Escolha radical?

“Eu quis escrever isso para mostrar para outras mulheres que minha decisão de fazer uma mastectomia não foi fácil, mas estou feliz com minha escolha. Minhas chances de desenvolver câncer de mama caíram de 87% para 5%”. O desabafo da atriz Angelina Jolie publicado no jornal americano New York Times tem dividido a opinião pública, impressionada com sua drástica decisão. Especialistas dizem que o procedimento é, sim, uma opção médica, mas não é a recomendação padrão.

Em sua carta aberta, Jolie conta que tomou a decisão de retirar as duas mamas depois que fez um teste genético que detectou uma mutação no gene BRCA1, o que corresponde a uma chance de 60% de desenvolver câncer de mama e até 50% para o câncer de ovário. Levando em conta que a mãe da atriz morreu de câncer de mama, o risco estimado pelos médicos dela foi de 87% de chance de ter a doença.

O oncologista ginecológico Jesus Paula Carvalho, do Instituto do Câncer de São Paulo, explica que a primeira recomendação para quem tem essa mutação e também a mutação no gene BRCA2 é a retirada dos ovários. 

“O câncer de ovário é muito agressivo, então o procedimento padrão para quem tem alguma dessas mutações é retirar os ovários até os 35 anos”, afirma. “No caso da Angelina, ela retirou a mama e evitou um tumor que teria metade de chance de cura, mas deixou os ovários, que, quando apresentam tumores, são quase sempre fatais.”

A primeira recomendação para quem tem essas mutações é a retirada dos ovários até os 35 anos

O médico explica que a remoção dos ovários diminui o risco do câncer de mama em 50%, pois a doença sofre a influência dos hormônios liberados por esse órgão. A retirada somente da mama é uma opção que reduz em 92% o risco da doença, mas não diminui o risco do câncer de ovário. Feita a retirada dos ovários, a recomendação mais comum é que seja feito acompanhamento com mamografia anual a partir dos 30 anos. 

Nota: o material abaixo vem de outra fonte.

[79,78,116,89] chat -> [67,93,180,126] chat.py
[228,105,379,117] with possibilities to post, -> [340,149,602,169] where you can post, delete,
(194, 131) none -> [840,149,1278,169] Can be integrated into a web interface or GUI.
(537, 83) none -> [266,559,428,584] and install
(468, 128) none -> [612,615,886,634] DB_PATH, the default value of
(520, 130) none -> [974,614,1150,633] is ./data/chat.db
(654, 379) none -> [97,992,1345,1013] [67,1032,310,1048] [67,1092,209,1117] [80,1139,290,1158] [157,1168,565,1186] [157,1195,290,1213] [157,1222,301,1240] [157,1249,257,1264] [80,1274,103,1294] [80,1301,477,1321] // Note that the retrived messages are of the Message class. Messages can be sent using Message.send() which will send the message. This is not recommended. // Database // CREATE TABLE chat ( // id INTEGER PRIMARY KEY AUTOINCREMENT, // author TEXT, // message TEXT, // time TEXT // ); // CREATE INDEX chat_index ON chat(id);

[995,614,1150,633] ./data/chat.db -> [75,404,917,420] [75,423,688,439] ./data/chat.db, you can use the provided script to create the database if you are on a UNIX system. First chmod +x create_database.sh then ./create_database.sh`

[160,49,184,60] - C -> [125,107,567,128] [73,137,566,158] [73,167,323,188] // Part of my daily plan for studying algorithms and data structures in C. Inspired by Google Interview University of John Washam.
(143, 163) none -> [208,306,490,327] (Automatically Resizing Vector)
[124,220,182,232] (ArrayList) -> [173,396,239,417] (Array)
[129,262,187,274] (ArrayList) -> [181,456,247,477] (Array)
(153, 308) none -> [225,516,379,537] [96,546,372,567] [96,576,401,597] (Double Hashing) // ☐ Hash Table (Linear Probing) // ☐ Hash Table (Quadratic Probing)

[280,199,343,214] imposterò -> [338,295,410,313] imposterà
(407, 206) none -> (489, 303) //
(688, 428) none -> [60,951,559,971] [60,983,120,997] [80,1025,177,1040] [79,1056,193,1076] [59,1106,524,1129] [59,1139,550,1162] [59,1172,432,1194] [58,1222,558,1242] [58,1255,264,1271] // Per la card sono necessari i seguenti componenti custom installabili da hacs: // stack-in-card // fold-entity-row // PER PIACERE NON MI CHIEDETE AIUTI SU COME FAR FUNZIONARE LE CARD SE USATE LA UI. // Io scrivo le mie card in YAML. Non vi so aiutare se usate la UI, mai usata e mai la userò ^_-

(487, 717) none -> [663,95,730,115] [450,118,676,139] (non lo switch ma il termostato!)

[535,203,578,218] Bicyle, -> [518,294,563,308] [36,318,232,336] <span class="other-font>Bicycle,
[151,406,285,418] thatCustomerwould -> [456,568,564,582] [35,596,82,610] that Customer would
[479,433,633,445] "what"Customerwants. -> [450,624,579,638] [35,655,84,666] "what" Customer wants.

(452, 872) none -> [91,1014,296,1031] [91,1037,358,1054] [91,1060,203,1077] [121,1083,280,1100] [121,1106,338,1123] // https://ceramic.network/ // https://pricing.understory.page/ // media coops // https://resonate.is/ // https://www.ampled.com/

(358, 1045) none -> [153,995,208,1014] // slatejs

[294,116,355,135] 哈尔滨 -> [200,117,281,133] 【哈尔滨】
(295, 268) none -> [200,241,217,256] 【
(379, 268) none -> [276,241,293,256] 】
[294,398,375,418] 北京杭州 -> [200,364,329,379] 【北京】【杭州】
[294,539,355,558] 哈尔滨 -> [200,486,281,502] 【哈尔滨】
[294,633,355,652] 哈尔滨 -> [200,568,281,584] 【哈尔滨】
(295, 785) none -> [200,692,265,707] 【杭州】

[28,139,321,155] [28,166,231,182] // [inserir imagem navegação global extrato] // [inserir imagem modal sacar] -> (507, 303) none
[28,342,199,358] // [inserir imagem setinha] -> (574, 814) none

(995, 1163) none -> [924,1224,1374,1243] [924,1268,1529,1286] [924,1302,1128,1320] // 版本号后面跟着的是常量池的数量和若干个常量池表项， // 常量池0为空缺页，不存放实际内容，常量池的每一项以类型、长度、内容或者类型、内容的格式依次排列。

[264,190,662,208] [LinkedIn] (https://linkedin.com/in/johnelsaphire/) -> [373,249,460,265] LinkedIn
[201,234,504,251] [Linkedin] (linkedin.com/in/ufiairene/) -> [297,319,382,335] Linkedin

Outra alternativa para o controle do câncer é tomar remédios que reduzem o risco do surgimento da doença. Mas Carvalho destaca que esses medicamentos, além de caros, geram efeitos colaterais.

Testes genéticos

O médico lembra que apenas 10% dos casos de câncer têm origem genética e que as mutações no BRCA1 e no BRCA2 não são comuns. Estima-se que apenas quatro em cada mil mulheres tenham defeitos nesses genes e que, dessas quatro, duas vão desenvolver a doença.

Achatz: “A ansiedade e o medo associados a esses testes são muito grandes, por isso devem ser feitos com aconselhamento prévio e posterior”

A geneticista oncológica Maria Isabel Achatz, do Hospital AC Camargo, em São Paulo, ressalta que o teste só é indicado para pacientes com um histórico que justifique o exame – pessoas que tenham parentes de primeiro grau com as mutações ou com câncer de mama, como no caso de Jolie, e pessoas que tenham tido algum tumor na mama. Também entram nesse grupo mulheres judias da etnia asquenaze, população em que a incidência dessas mutações é maior.

O teste genético para detectar tais mutações não é oferecido pelo Sistema Único de Saúde (SUS) e custa em torno de quatro mil reais em laboratórios privados. Para pedir o teste, é necessária prescrição médica.

Achatz reforça a importância de fazer esse tipo de exame com o acompanhamento de um médico geneticista. “O geneticista é quem melhor sabe interpretar o resultado do teste”, explica. “A ansiedade e o medo associados a esses testes são muito grandes, por isso devem ser feitos com um aconselhamento prévio e posterior. A conversa com o geneticista é determinante para entender o resultado e saber as estratégias de monitoramento e profilaxia, como as cirurgias redutoras de risco.”